Et tout cela, plus que jamais, se montre riche, complet et bien documenté. Aussi, loin de se limiter à un blues pour puristes, l'auteur a le mérite de citer des œuvres et des musiciens aux marges d’autres genres, le jazz, la soul, le rock et le hard rock bien sûr, ou encore le folk, rappelant, dans la droite lignée du fondamental Country de Nick Tosches, combien la séparation entre musiques traditionnelles noires ou blanches a souvent été, en Amérique, largement arbitraire.

Thieyre, donc, a fait le travail. Il livre un ouvrage de référence pour tout néophyte soucieux de se faire une culture blues. Et au final, il ne suscite que trois regrets. Le premier, tout petit, c’est de ne le voir faire référence qu’aux éditions vinyles et originales des œuvres citées, pour certaines épuisées ; ou bien, il le précise parfois, aux sorties spécifiques au marché français (autrefois, le contenu et les pochettes des disques pouvaient être différents d’un pays à l’autre). Aussi est-il parfois ardu, en particulier pour les artistes les plus anciens, de trouver le disque correspondant en CD, et de profiter pleinement des recommandations de l’auteur.

L’autre regret, mineur aussi, mais auquel on est très sensible sur ces pages, tient au diagnostic de l’auteur sur le déclin du blues auprès de sa communauté d’origine. Thieyre, en effet, se montre un peu court quand il cherche à expliquer pourquoi les Afro-américains d’aujourd’hui privilégient le hip-hop au blues. Il précise par exemple, par méconnaissance, que le rap "demande moins de temps d’apprentissage, moins d’investissement" (p. 294). Dans le même paragraphe, l’auteur précise aussi qu’il est plus facile de gagner sa vie par le rap que par le blues. Oui, certes, mais précisément parce que le rap parle davantage aux jeunes générations que le blues, un phénomène que Thieyre n’explique pas vraiment.

Pour une thèse plus convaincante sur les rapports entre blues et rap, il faudra donc plutôt se reporter vers Third Coast, de Roni Sarig, où l’auteur explique ce rejet du blues par son aspect misérabiliste, vrai repoussoir pour une communauté qui voudrait aujourd’hui exalter sa réussite et son émancipation par une musique fière et rutilante, plutôt qu’être confrontée encore à l’image d’un pauvre type chantant son spleen après une journée de labeur dans un champ de coton.

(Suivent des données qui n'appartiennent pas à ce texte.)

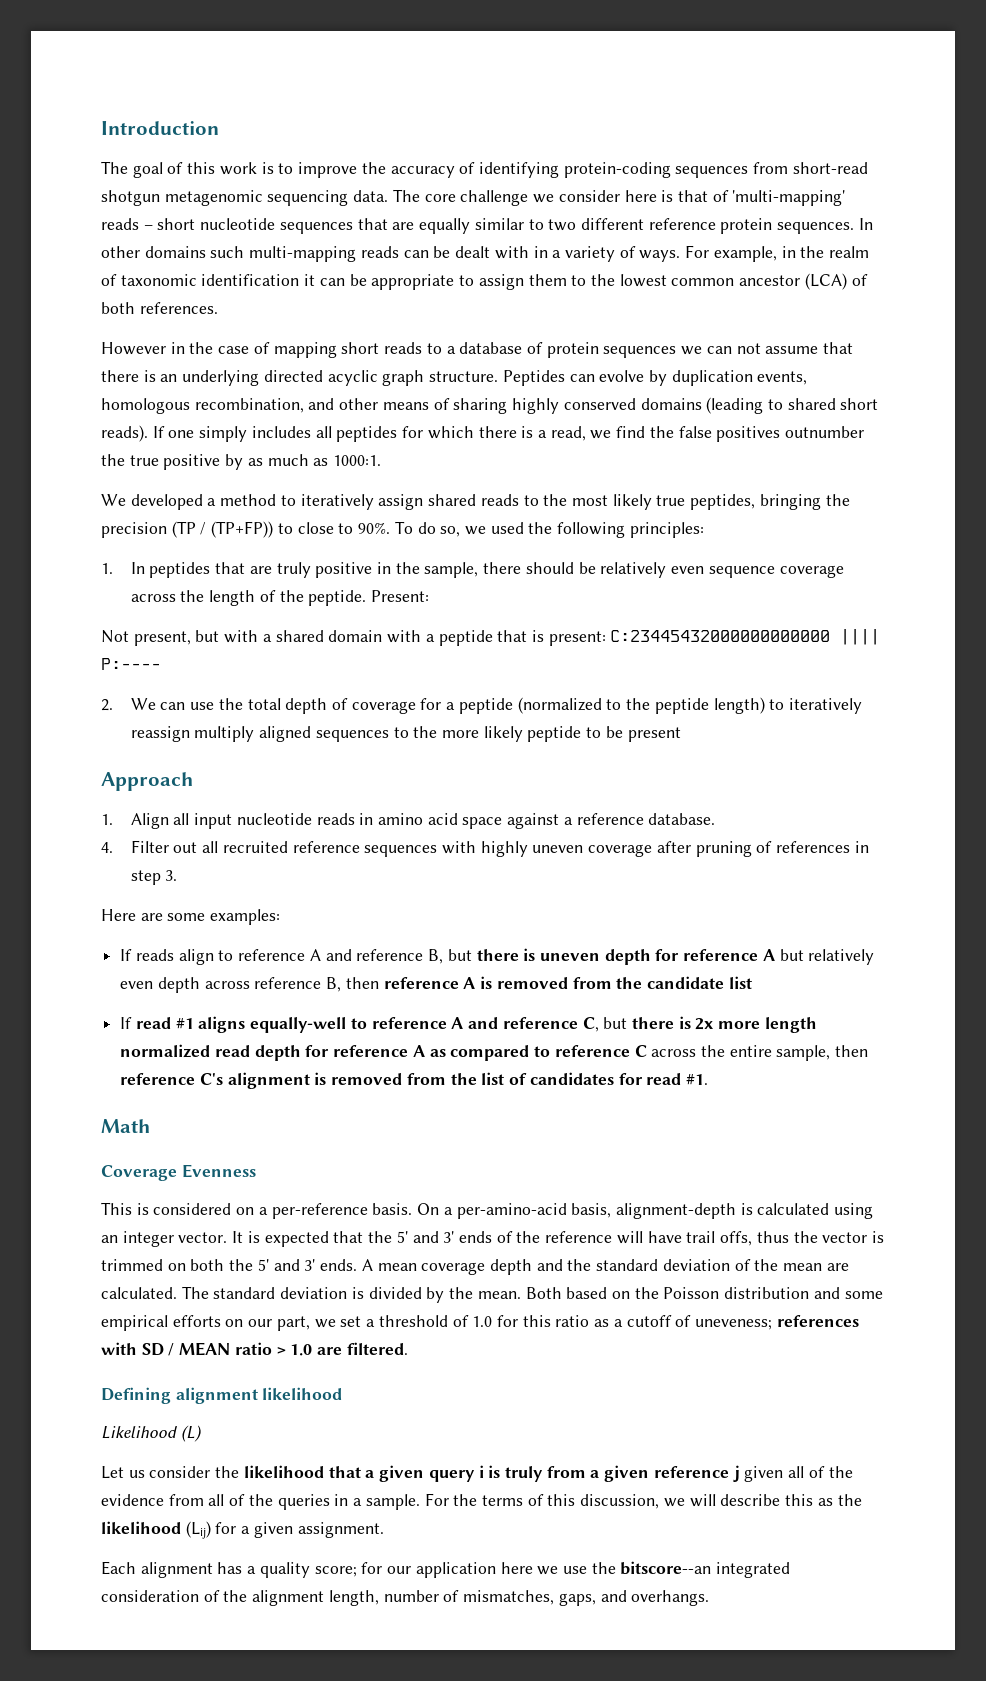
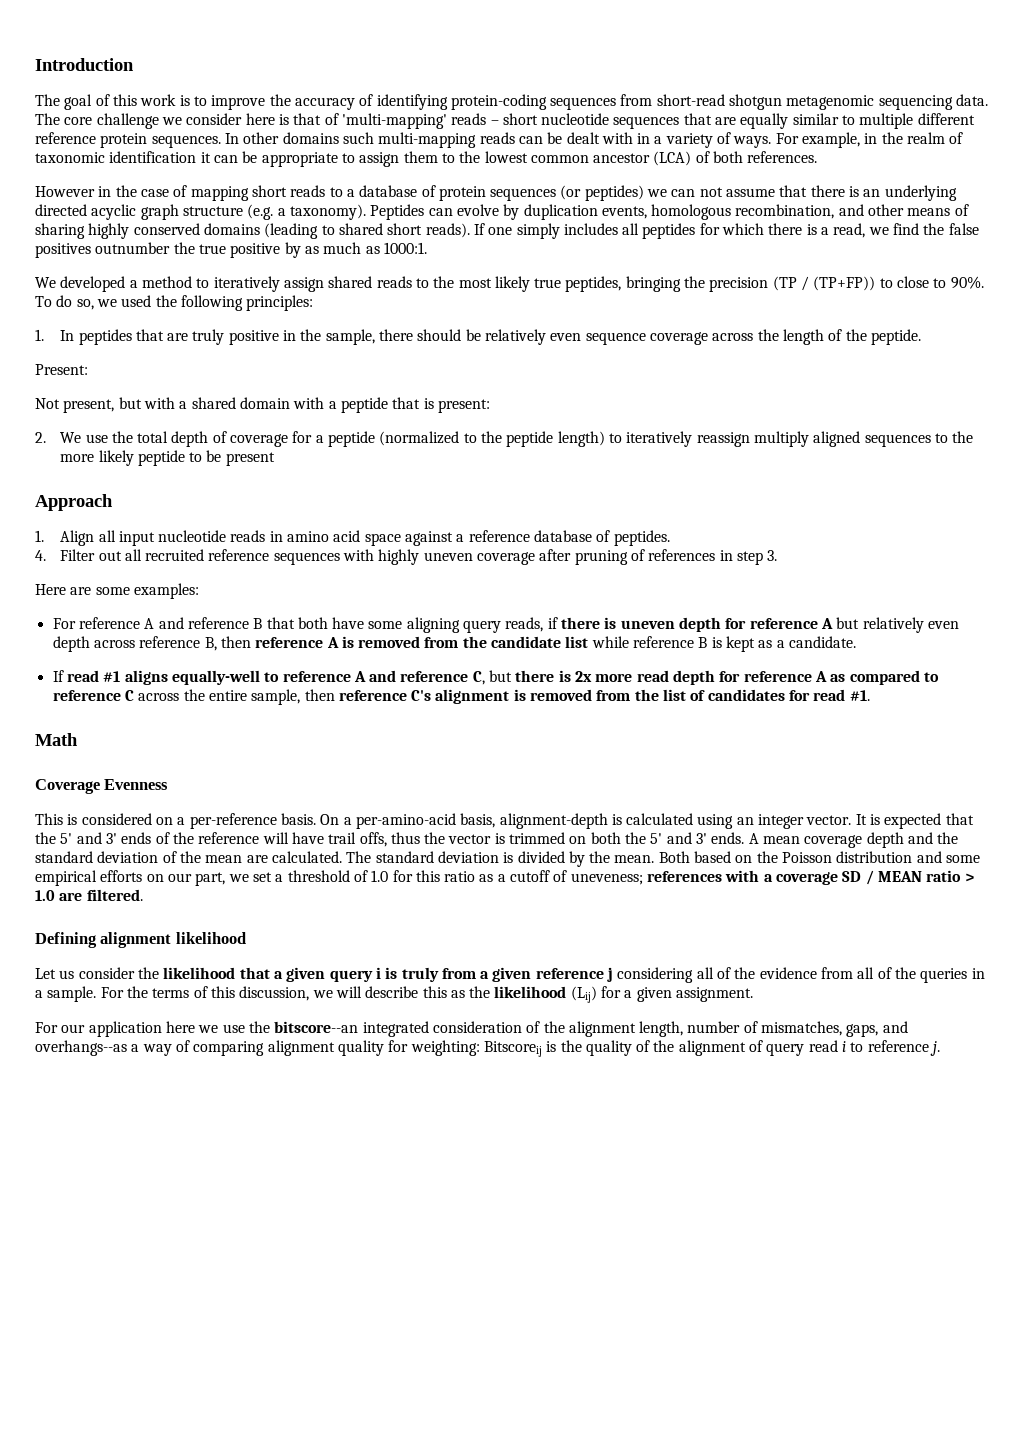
[548,219,577,231] two -> [859,113,914,129] multiple
(677, 352) none -> [560,185,644,201] (or peptides)
[429,371,499,382] structure. -> [182,204,366,220] structure (e.g. a taxonomy).
(367, 598) none -> (921, 337) //
[610,629,881,645] [101,658,161,670] C:23445432000000000000 |||| P:---- -> (490, 406) none
[160,702,186,710] can -> (82, 437) none
[648,813,716,825] database. -> [534,530,670,546] database of peptides.
[120,949,472,965] If reads align to reference A and reference B, but -> [52,617,558,633] For reference A and reference B that both have some aligning query reads, if
(752, 982) none -> [591,636,857,652] while reference B is kept as a candidate.
[764,1017,817,1033] [120,1044,211,1058] length normalized -> (633, 677) none
(137, 1348) none -> [763,872,839,885] a coverage
[101,1425,202,1442] // Likelihood (L) -> (246, 938) none
[744,1466,784,1482] given -> [617,967,694,983] considering
[101,1561,383,1578] Each alignment has a quality score; for -> [35,1022,58,1033] For
[631,1590,710,1606] overhangs. -> [35,1040,941,1057] overhangs--as a way of comparing alignment quality for weighting: Bitscoreij is the quality of the alignment of query read i to reference j.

Thieyre, malheureusement, est superficiel. Il ne creuse pas ses thèmes, il ne se risque pas à défendre des points de vue. Et c’est précisément là le dernier défaut de ce Parcours Blues, le plus regrettable : ce livre est trop factuel, trop descriptif. Aussi chaque présentation d’album est-elle, avant tout, une biographie linéaire de l’auteur, davantage qu’un commentaire de l’œuvre. Cela en rend parfois la lecture aride. Trop souvent, du fait de cette démarche encyclopédique, il nous manque une mise en perspective, une opinion, des prises de position. Bref, une passion communicative qui aidera le lecteur à se positionner, qui l’incitera à se pencher de toute urgence sur tel ou tel bluesman, ou au contraire, à bouder tel ou tel autre.

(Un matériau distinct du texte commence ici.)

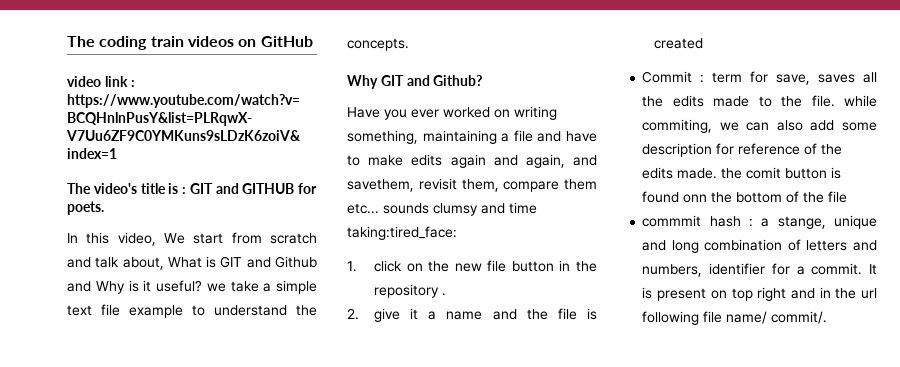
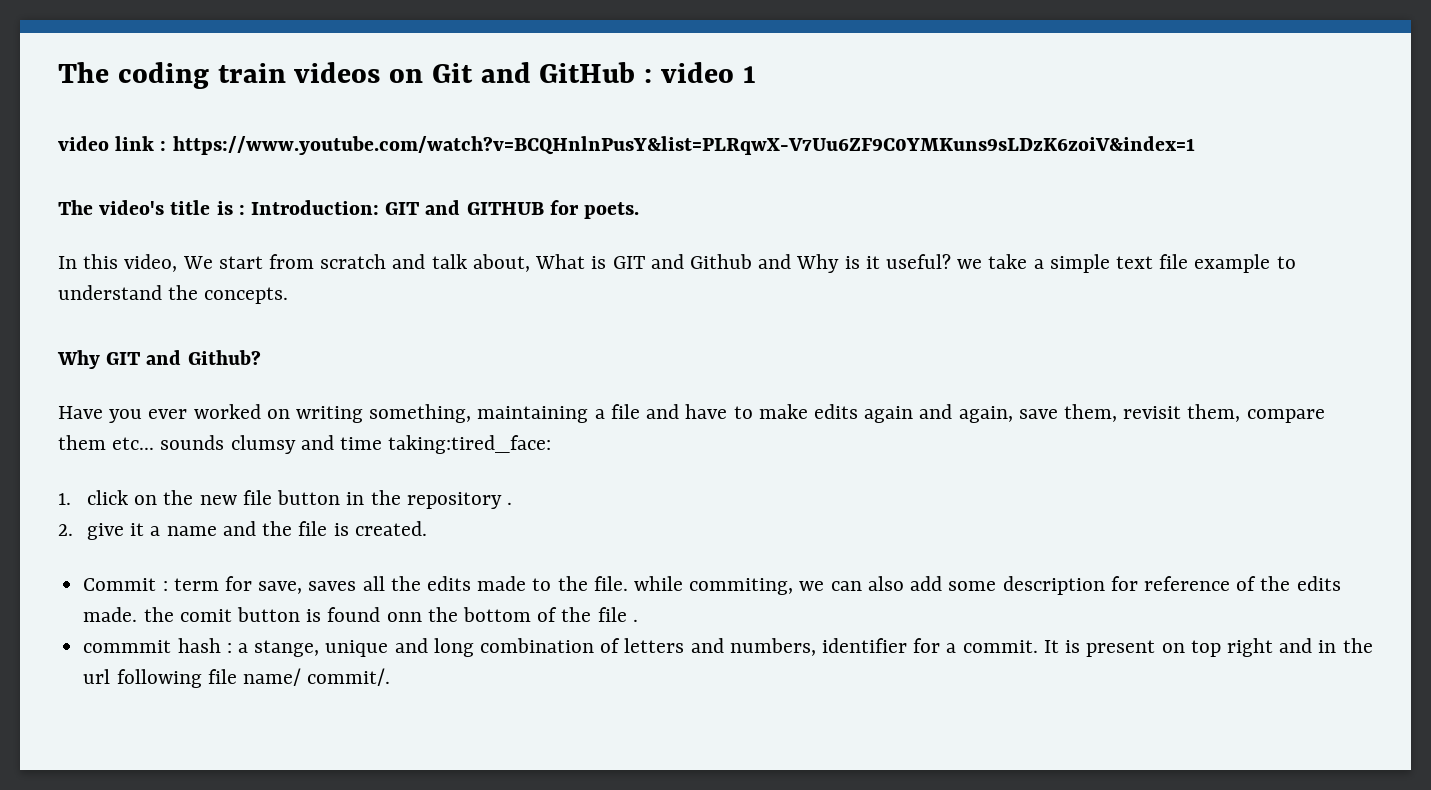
(257, 43) none -> [431,62,531,83] Git and
(313, 41) none -> [644,62,756,83] : video 1
(187, 190) none -> [251,200,380,215] Introduction:
[573,155,597,166] [347,179,414,192] and savethem, -> [1018,404,1117,422] save them,
[653,38,703,49] created -> [354,521,427,536] created.
(848, 197) none -> [632,619,638,622] .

Au travers de ce livre, on parle d’artistes assurément très différents, en termes de style, de notoriété, de conception, de thèmes. Malheureusement, tous ces articles se suivent et se ressemblent. Il est très rare que l’auteur défende ses avis, ses choix, qu’il leur donne corps. L’article sur Jimi Hendrix, où Philippe Thieyre explique pourquoi il considère que le chanteur et guitariste a sa pleine place dans une anthologie du blues, est un contre-exemple bienvenu. Cependant, immédiatement après, il revient encore à une sorte de fiche bibliographique.

Et le séquençage des articles n’arrange rien. Les albums ont été regroupés par époques, mais elles sont larges, et pour chacune, l’auteur a privilégié l’arbitraire de l’ordre alphabétique. Cela n’aide pas à distinguer les différentes nuances du genre, ni à comprendre pleinement les transformations du blues dans le temps. Ce Parcours Blues ressemble en fait à un dictionnaire, il ne raconte pas d’histoire. Mis à part les chouchous que Thieyre y défend, son ouvrage n'apporte rien de plus que ce que proposent déjà Wikipédia ou le All Music Guide. Excepté, bien sûr, le confort inégalable d’une lecture sur papier, en français, et à tête reposée.